Give up blow-off classes

By Editorial Board

It’s that time of year again, when Columbia students must decide what their daily routine is going to be months in advance. That’s right—course registration. It’s stressful and exciting at the same time as students scramble to get the best classes and famed professors before their peers do. But with the waiting list to see a guidance counselor ridiculously long, many students are left to choose classes on their own. Unfortunately, plenty of them pick their schedule based not on what will further their education, but what is the easiest option.
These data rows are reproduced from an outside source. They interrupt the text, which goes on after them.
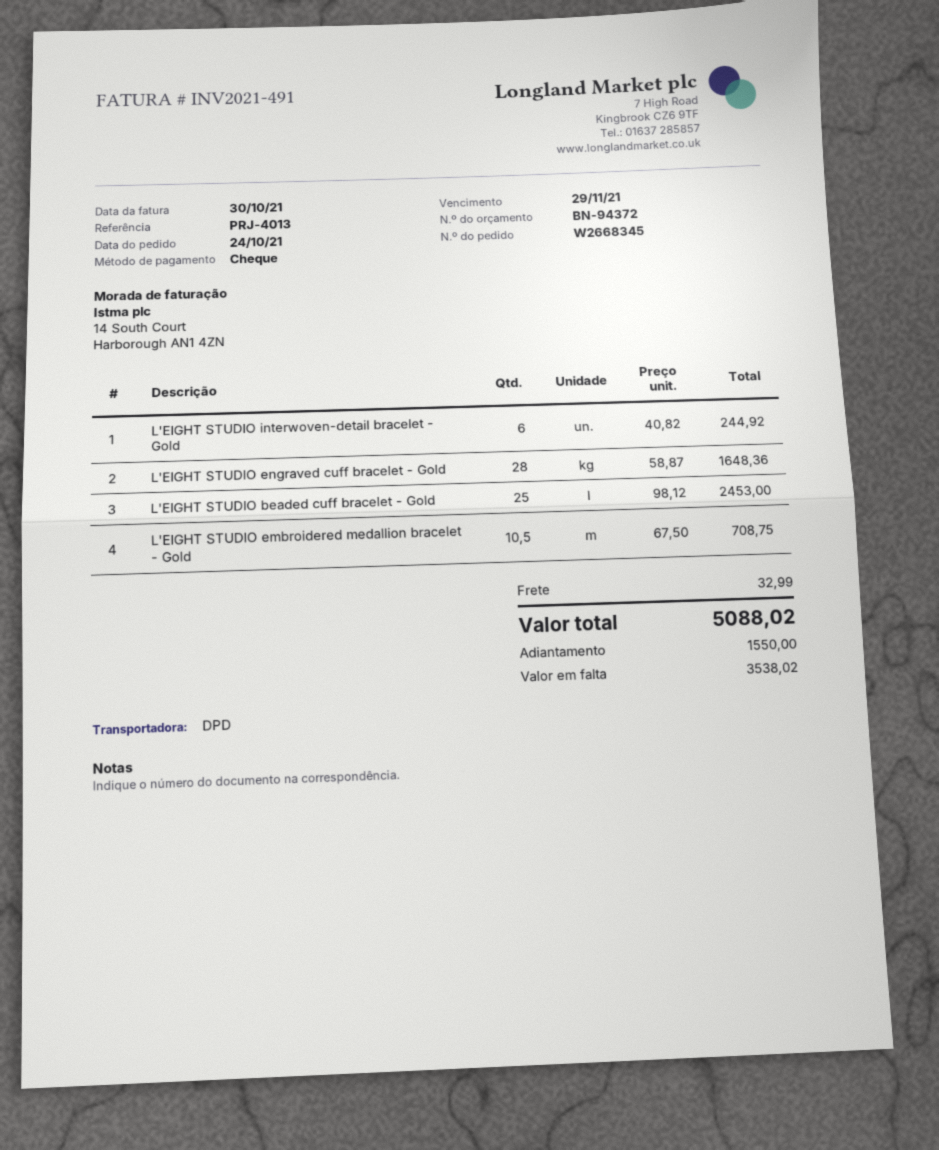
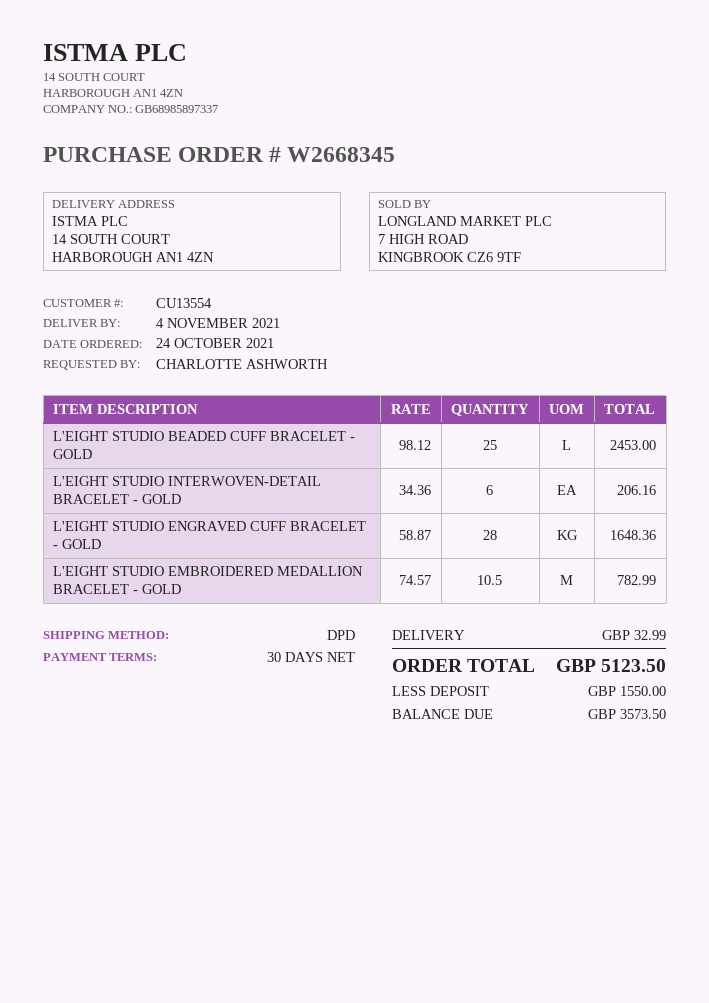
L'EIGHT STUDIO interwoven-detail bracelet - Gold: 6 x 40.82 = 244.92 -> 6 x 34.36 = 206.16
L'EIGHT STUDIO embroidered medallion bracelet - Gold: 10.5 x 67.50 = 708.75 -> 10.5 x 74.57 = 782.99
total: 5088.02 -> 5123.50
balance: 3538.02 -> 3573.50

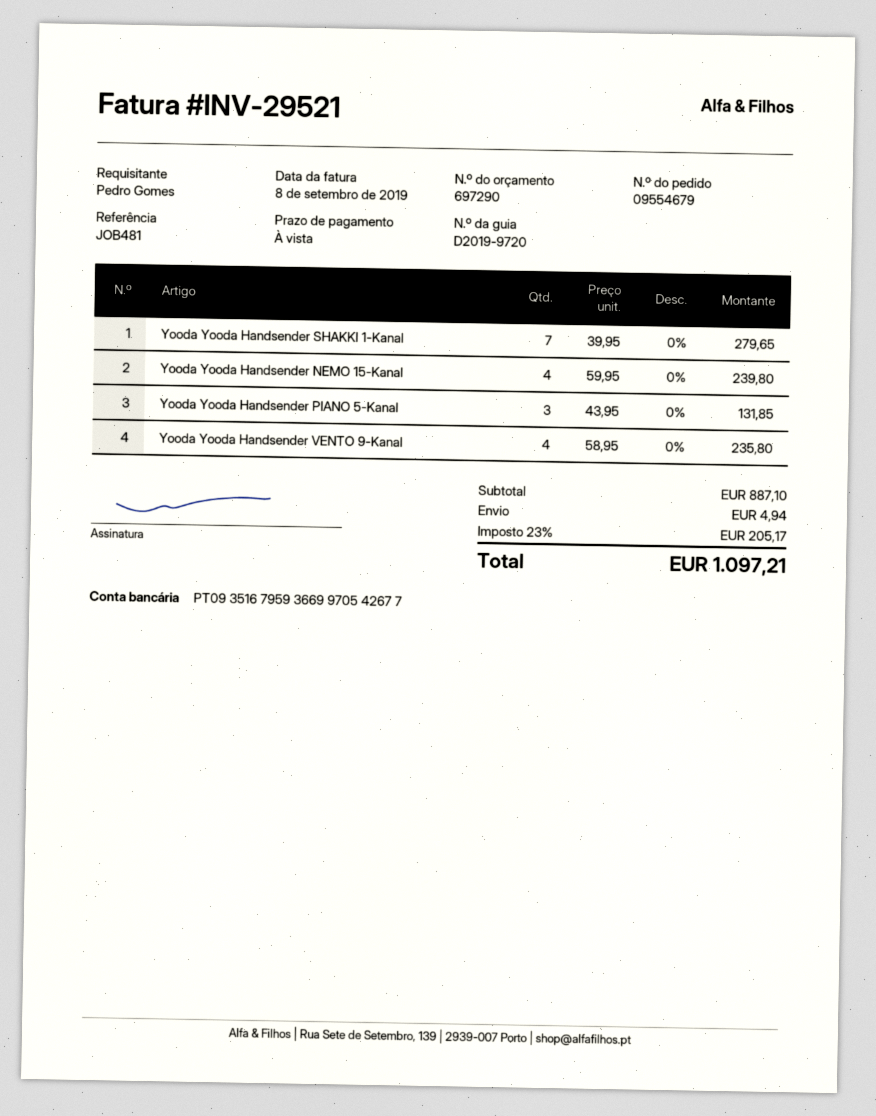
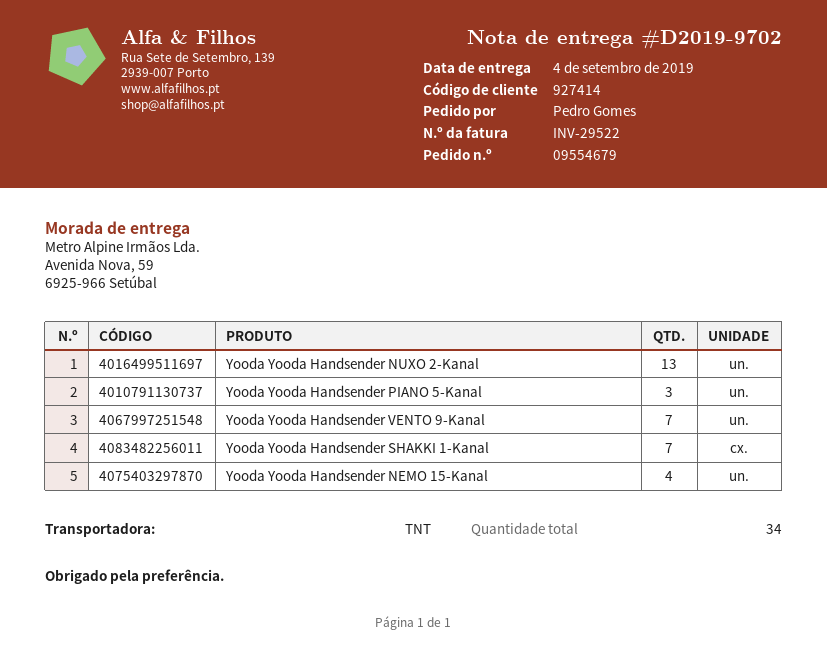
delivery note number: D2019-9720 -> D2019-9702
invoice number: INV-29521 -> INV-29522
Yooda Yooda Handsender VENTO 9-Kanal: 4 -> 7
Yooda Yooda Handsender NUXO 2-Kanal: none -> 13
It’s understandable why students go for the easy, blow-off courses. But the price of a three credit-hour class at Columbia is approximately $4,000. Because most students pay with loans, which accrue interest, that’s a nearly $6,000 class that one must pay off later. It’s time for students to think twice about spending several thousand dollars on a yoga course that they could take at a local gym for $100.

That’s not to say yoga isn’t important, or to single it out as the only class in which students aren’t getting the value they deserve. Yoga has numerous health benefits and can help reduce stress, which is highly beneficial for those in college. The course also isn’t a complete blow-off—the history is taught and homework projects are assigned. But yoga at Columbia does stand as a glaring poster child for waste. Tell students at most other Chicago college that taking yoga nets you three credits and watch them balk at the idea.

Of course, there are numerous other courses that are probably not worth thousands of dollars. In an economy where unemployment is stuck at 9 percent and college grads struggle to find jobs, students should be searching for the classes that will give them a well-rounded education and help them stand out from their peers. Going to college these days is all about getting the most bang for your buck—not floating by and expecting a career handed to you after graduation. These aren’t the good old days.

Students already pay for Columbia’s gym at the Residence Center, 731 S. Plymouth Court, which has recently begun hosting athletic classes. If students are interested in yoga, they should be able to take it there for free, not pay an exorbitant rate that adds to loan debt. That goes for any athletic class; most colleges don’t require gym for a reason, but it’s still great to keep in shape. For Columbia students choosing their classes for the winter semester, take this advice: Choose a course outside of your major, one that you find intellectually challenging. You’re paying approximately $20,000 to attend school here—get your money’s worth.